Dataset excerpts
※ ※ ※

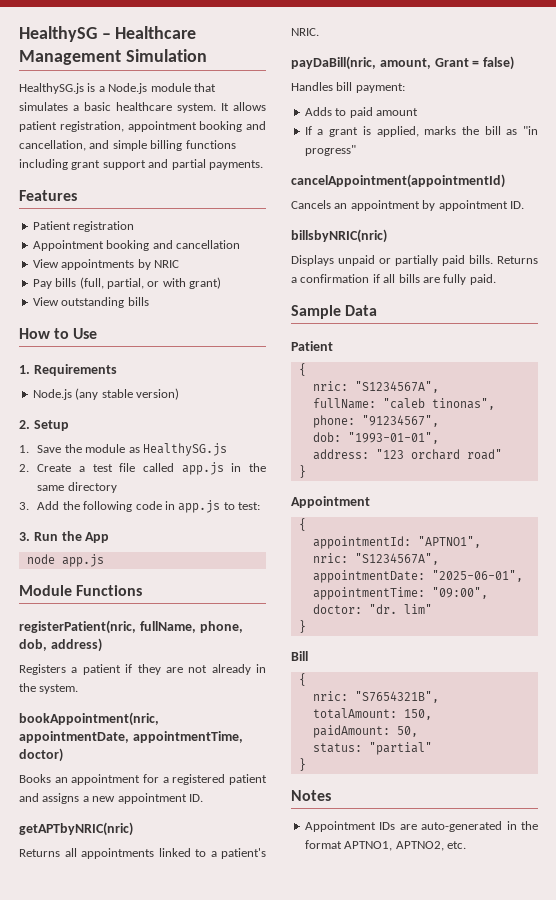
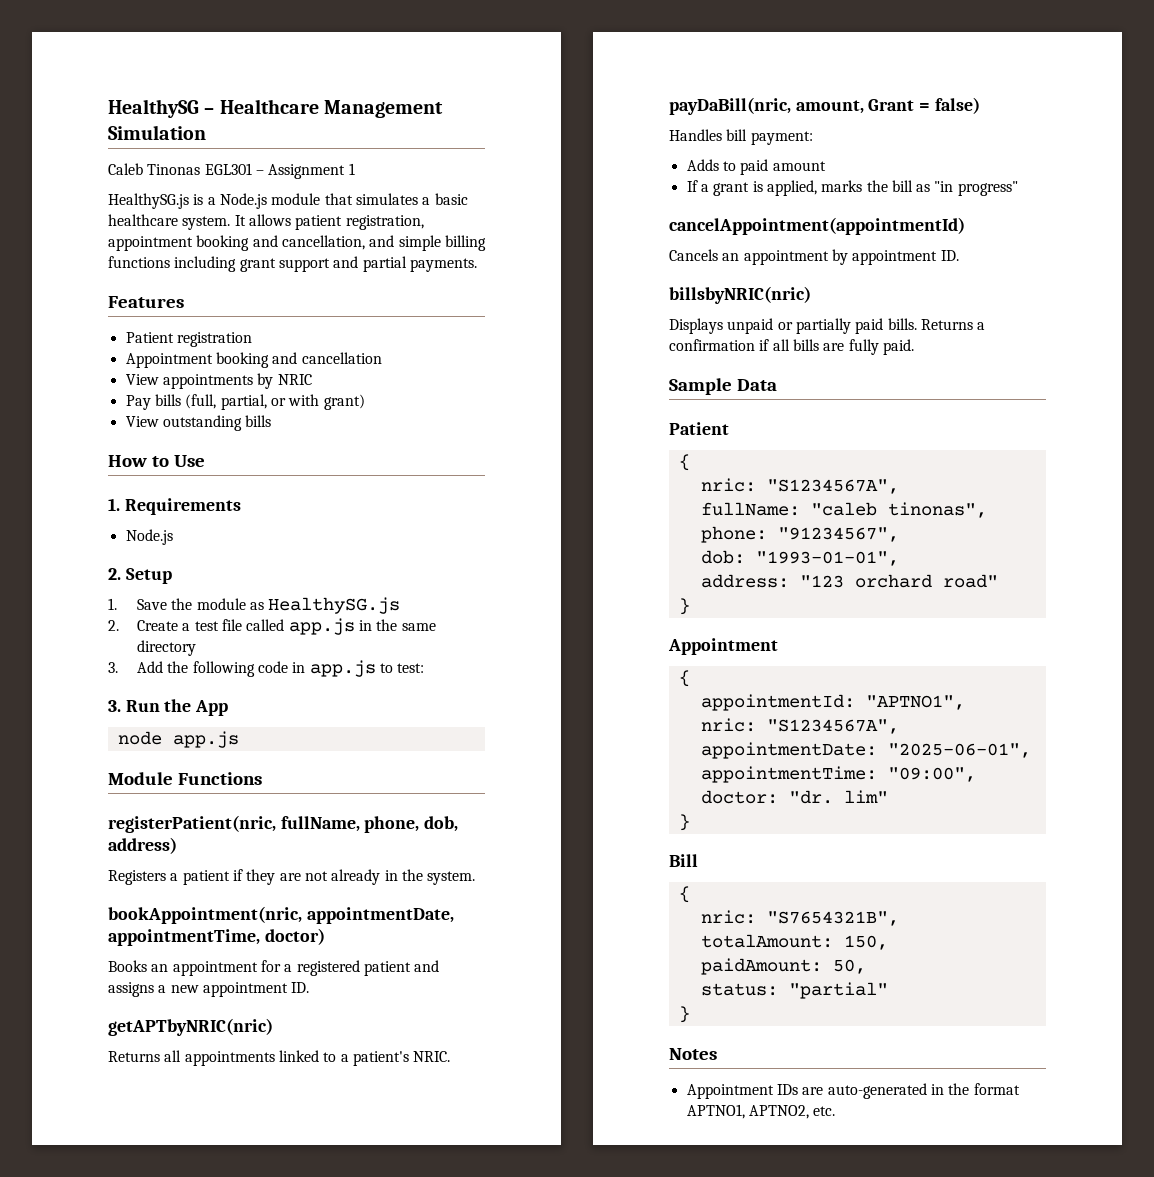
+ Caleb Tinonas EGL301 – Assignment 1
  1. Requirements
- Node.js (any stable version)
+ Node.js

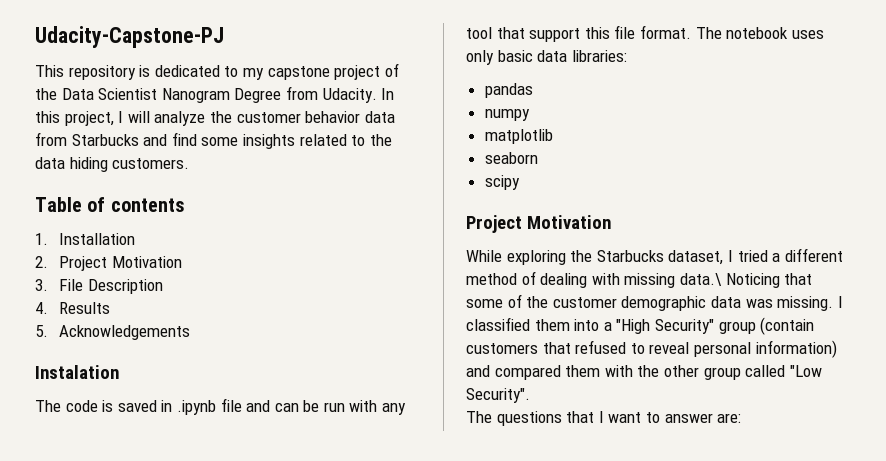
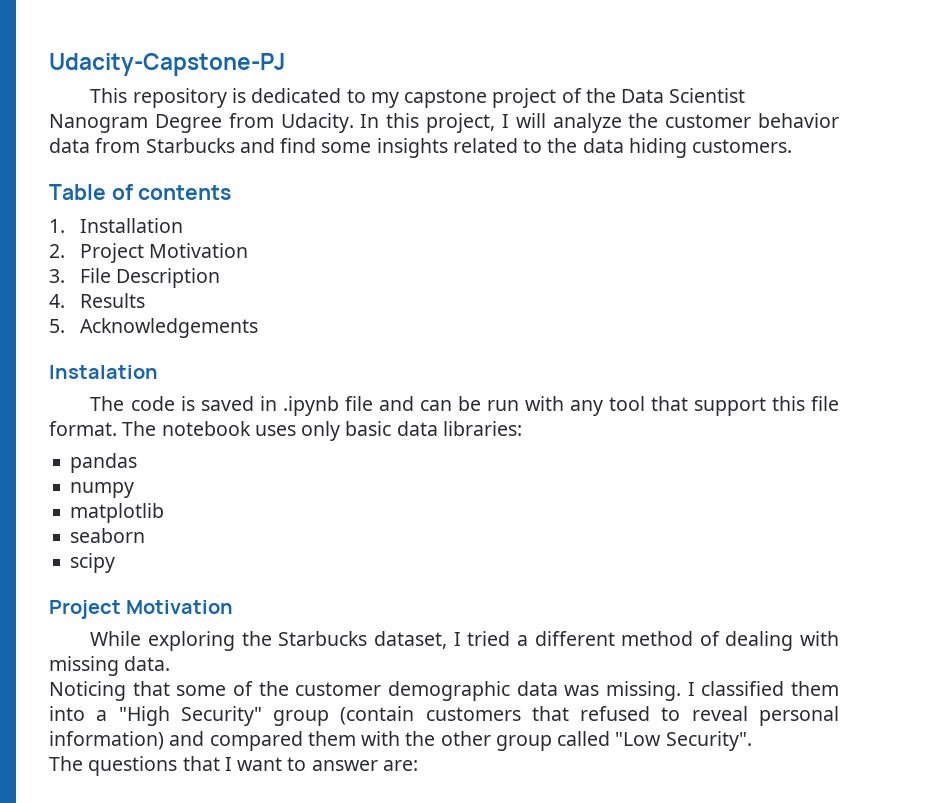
- While exploring the Starbucks dataset, I tried a different method of dealing with missing data.\ Noticing that some of the customer demographic data was missing.
+ While exploring the Starbucks dataset, I tried a different method of dealing with missing data.
+ Noticing that some of the customer demographic data was missing.

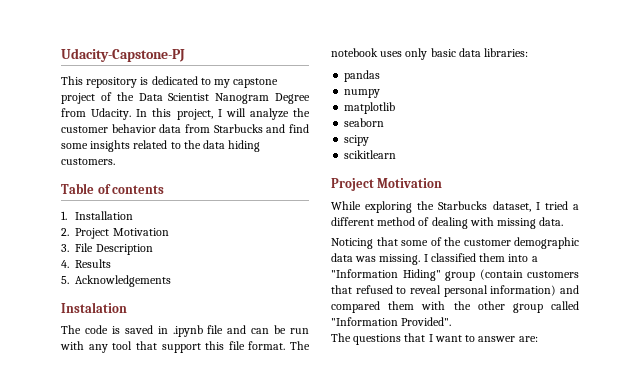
+ scikitlearn
- I classified them into a "High Security" group (contain customers that refused to reveal personal information) and compared them with the other group called "Low Security".
+ I classified them into a "Information Hiding" group (contain customers that refused to reveal personal information) and compared them with the other group called "Information Provided".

※ ※ ※

◆ **PROBLEM TO SOLVE**
Each line above that holds the string "different" should be copied and shown.

◆ **SOLUTION BELOW**
- While exploring the Starbucks dataset, I tried a different method of dealing with missing data.\ Noticing that some of the customer demographic data was missing.
+ While exploring the Starbucks dataset, I tried a different method of dealing with missing data.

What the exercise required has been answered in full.